[Edit tracking data]
· · · · · · ·
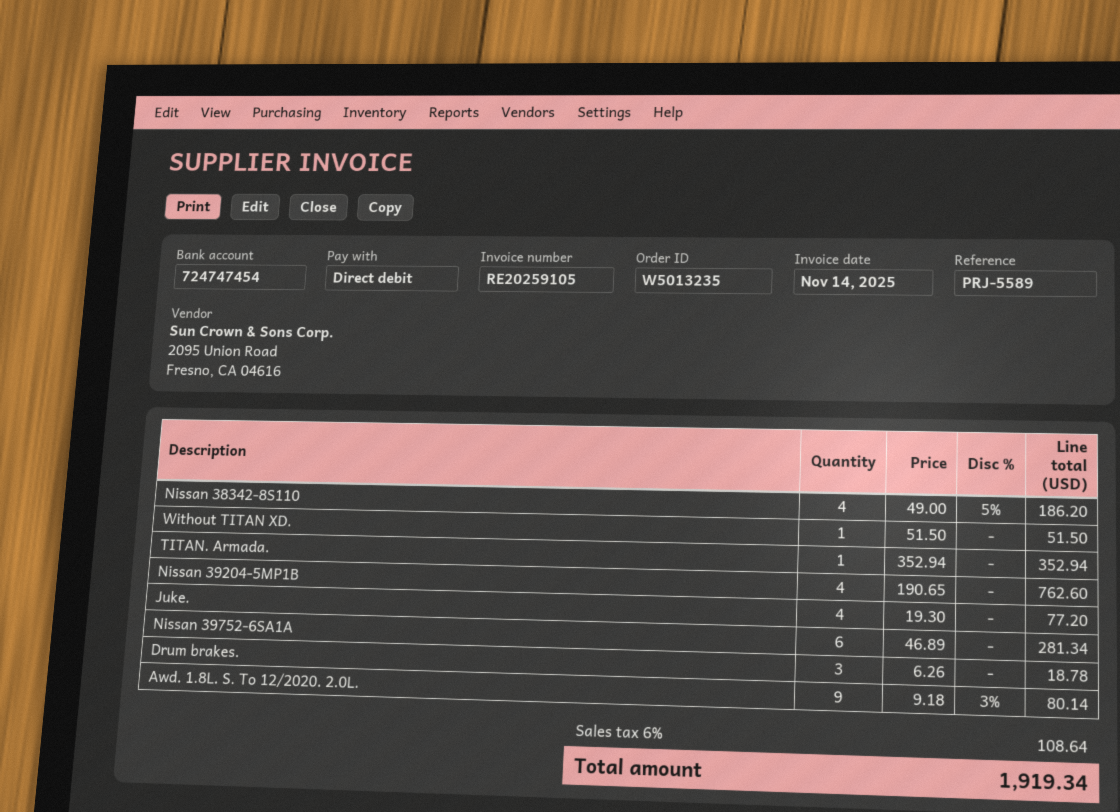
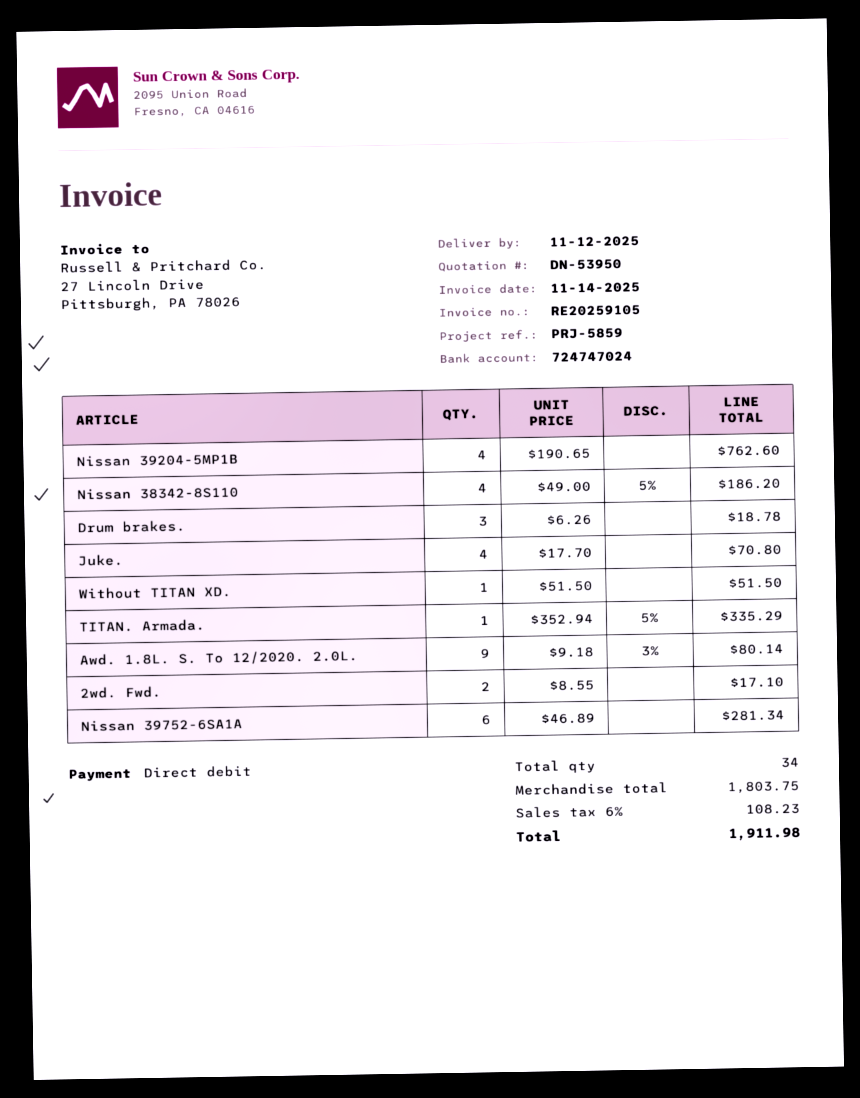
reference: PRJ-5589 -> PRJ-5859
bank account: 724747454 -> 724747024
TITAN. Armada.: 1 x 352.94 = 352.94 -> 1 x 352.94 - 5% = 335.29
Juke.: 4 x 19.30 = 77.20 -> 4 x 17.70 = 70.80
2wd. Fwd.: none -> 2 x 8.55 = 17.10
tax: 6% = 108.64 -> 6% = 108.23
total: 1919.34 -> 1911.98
· · · · · · ·
● **Exercise details**:
Reproduce each entry precisely. Leave the pictures out.

● **Solution for this task**:
reference: PRJ-5589 -> PRJ-5859
bank account: 724747454 -> 724747024
TITAN. Armada.: 1 x 352.94 = 352.94 -> 1 x 352.94 - 5% = 335.29
Juke.: 4 x 19.30 = 77.20 -> 4 x 17.70 = 70.80
2wd. Fwd.: none -> 2 x 8.55 = 17.10
tax: 6% = 108.64 -> 6% = 108.23
total: 1919.34 -> 1911.98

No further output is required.